← Back to team overview

launchpad-reviewers team mailing list archive

[Merge] lp:~jameinel/maas/tag-race-1065454 into lp:maas

 

John A Meinel has proposed merging lp:~jameinel/maas/tag-race-1065454 into lp:maas.

Commit message:
This fixes the race condition for bug #1065454 when tags get updated multiple times.

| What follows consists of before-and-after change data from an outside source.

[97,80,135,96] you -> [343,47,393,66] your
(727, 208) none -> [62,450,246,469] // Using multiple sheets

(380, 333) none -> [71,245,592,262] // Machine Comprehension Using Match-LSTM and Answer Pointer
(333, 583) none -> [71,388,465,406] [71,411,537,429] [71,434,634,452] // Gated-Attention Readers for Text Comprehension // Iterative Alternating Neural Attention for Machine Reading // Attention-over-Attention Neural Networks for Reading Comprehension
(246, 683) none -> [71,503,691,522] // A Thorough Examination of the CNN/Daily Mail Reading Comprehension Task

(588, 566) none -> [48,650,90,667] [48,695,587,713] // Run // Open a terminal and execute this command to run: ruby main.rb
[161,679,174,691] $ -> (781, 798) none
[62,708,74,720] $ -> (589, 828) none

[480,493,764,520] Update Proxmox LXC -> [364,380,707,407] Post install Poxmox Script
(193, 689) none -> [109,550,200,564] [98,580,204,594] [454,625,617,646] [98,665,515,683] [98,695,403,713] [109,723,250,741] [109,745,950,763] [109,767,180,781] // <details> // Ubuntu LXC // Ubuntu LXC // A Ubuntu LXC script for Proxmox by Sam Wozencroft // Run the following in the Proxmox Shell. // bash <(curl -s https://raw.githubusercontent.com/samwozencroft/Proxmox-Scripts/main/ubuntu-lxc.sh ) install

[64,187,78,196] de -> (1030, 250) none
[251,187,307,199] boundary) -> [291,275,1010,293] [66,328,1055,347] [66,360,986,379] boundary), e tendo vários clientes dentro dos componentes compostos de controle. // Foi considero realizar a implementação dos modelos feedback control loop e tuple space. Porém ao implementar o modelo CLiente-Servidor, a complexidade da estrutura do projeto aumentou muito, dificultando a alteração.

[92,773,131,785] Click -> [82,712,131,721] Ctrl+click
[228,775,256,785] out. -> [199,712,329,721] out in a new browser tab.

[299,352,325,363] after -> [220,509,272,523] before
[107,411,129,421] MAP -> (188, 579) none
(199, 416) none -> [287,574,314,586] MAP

The worker processes post the tag definition that they were operating with, and the region controller checks that it is the current definition or returns CONFLICT. This is done in a way that doesn't create a lot of noise in the logs, just some INFO level messages. (If it is happening all the time, you'd want to know, but you don't need to perform an action every time it occurs.)


Requested reviews:
  Launchpad code reviewers (launchpad-reviewers)
Related bugs:
  Bug #1065454 in MAAS: "Changing tag definition quickly could result in inconsistent data"
  https://bugs.launchpad.net/maas/+bug/1065454

For more details, see:
https://code.launchpad.net/~jameinel/maas/tag-race-1065454/+merge/131234

You can test this by creating lots of nodes with hardware data (say 1000) and then running "maas-cli M tag update definition='/node/x'; maas-cli M tag update definition='/node/y'".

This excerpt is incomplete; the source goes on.